A different way network operators can prevent leaks like this one is by implementing IRR-based filtering. IRR is the Internet Routing Registry, and networks can add entries to these distributed databases. Other network operators can then use these IRR records to generate specific prefix lists for the BGP sessions with their peers. If IRR filtering had been used, none of the networks involved would have accepted the faulty more-specifics. What’s quite shocking is that it appears that Verizon didn’t implement any of this filtering in their BGP session with Allegheny Technologies, even though IRR filtering has been around (and well documented) for over 24 years. IRR filtering would not have increased Verizon's costs or limited their service in any way. Again, the only explanation we can conceive of why it wasn't in place is sloppiness or laziness.
The RPKI framework that we implemented and deployed globally last year is designed to prevent this type of leak. It enables filtering on origin network and prefix size.

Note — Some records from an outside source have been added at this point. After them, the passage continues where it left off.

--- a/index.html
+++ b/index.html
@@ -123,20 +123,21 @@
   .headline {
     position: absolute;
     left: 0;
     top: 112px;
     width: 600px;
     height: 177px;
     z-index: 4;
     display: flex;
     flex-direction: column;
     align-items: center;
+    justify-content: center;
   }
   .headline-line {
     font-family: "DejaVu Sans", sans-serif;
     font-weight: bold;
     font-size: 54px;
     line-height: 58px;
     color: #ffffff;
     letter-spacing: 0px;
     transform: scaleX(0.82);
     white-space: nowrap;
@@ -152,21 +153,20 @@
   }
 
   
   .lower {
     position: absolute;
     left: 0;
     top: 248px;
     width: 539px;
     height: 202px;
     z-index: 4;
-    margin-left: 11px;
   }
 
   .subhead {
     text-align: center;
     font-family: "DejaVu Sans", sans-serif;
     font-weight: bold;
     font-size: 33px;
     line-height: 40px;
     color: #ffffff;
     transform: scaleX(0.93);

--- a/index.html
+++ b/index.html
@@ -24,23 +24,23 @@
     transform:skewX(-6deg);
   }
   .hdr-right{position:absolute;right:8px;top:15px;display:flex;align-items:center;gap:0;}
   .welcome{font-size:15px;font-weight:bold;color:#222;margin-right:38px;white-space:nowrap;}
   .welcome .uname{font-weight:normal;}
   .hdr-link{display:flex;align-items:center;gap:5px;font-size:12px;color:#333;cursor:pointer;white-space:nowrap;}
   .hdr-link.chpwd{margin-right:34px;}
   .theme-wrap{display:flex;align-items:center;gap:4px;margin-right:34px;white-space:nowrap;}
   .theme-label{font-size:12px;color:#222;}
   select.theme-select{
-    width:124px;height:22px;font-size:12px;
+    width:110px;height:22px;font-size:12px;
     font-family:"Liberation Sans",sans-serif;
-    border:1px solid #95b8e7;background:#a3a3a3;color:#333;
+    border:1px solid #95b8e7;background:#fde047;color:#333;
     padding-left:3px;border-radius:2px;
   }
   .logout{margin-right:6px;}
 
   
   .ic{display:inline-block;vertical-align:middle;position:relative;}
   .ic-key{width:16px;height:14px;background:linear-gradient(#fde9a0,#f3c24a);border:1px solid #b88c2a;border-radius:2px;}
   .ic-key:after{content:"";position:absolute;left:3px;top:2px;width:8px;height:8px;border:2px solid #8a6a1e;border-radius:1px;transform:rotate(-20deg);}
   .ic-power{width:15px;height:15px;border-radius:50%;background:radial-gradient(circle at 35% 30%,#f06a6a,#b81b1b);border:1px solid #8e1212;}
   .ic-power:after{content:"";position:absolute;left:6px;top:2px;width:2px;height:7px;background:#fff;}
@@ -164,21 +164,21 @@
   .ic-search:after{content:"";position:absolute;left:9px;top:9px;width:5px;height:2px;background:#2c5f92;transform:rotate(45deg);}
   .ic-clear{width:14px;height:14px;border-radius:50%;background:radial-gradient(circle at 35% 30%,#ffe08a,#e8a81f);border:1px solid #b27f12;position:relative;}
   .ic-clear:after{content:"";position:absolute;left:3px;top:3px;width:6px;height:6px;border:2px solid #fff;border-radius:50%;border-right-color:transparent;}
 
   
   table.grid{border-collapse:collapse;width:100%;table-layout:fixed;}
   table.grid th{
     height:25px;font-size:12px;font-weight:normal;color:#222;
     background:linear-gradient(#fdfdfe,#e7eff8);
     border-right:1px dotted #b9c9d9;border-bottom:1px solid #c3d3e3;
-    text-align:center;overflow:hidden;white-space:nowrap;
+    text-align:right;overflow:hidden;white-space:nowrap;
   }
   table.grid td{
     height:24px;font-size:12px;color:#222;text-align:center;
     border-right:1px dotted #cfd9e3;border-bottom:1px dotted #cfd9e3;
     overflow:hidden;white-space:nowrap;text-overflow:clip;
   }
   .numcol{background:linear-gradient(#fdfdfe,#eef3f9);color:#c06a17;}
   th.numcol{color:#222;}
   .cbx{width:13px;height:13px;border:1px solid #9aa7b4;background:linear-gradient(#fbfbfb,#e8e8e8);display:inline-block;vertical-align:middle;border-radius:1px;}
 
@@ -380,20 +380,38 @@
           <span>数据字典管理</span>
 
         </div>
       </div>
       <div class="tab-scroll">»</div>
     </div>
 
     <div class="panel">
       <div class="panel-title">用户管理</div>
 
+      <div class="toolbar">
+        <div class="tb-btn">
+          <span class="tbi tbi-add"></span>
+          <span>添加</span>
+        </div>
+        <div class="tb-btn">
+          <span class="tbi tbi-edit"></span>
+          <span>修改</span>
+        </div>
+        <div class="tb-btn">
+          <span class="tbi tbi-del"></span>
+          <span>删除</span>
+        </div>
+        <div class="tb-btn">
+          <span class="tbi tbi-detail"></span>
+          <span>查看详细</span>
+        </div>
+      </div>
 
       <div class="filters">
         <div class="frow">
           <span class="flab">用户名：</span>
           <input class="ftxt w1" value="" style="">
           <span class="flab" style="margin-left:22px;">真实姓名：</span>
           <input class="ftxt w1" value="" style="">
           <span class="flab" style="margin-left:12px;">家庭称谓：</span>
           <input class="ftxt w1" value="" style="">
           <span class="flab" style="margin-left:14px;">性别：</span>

The prefixes Cloudflare announces are signed for a maximum size of 20. RPKI then indicates any more-specific prefix should not be accepted, no matter what the path is. In order for this mechanism to take action, a network needs to enable BGP Origin Validation. Many providers like AT&T have already enabled it successfully in their network.
If Verizon had used RPKI, they would have seen that the advertised routes were not valid, and the routes could have been automatically dropped by the router.
Cloudflare encourages all network operators to deploy RPKI now!
All of the above suggestions are nicely condensed into MANRS (Mutually Agreed Norms for Routing Security)
How it was resolved
The network team at Cloudflare reached out to the networks involved, AS33154 (DQE Communications) and AS701 (Verizon). We had difficulties reaching either network, this may have been due to the time of the incident as it was still early on the East Coast of the US when the route leak started.
One of our network engineers made contact with DQE Communications quickly and after a little delay they were able to put us in contact with someone who could fix the problem. DQE worked with us on the phone to stop advertising these “optimized” routes to Allegheny Technologies Inc. We're grateful for their help. Once this was done, the Internet stabilized, and things went back to normal.
It is unfortunate that while we tried both e-mail and phone calls to reach out to Verizon, at the time of writing this article (over 8 hours after the incident), we have not heard back from them, nor are we aware of them taking action to resolve the issue.
At Cloudflare, we wish that events like this never take place, but unfortunately the current state of the Internet does very little to prevent incidents such as this one from occurring. It's time for the industry to adopt better routing security through systems like RPKI. We hope that major providers will follow the lead of Cloudflare, Amazon, and AT&T and start validating routes. And, in particular, we're looking at you Verizon — and still waiting on your reply.
Despite this being caused by events outside our control, we’re sorry for the disruption. Our team cares deeply about our service and we had engineers in the US, UK, Australia, and Singapore online minutes after this problem was identified.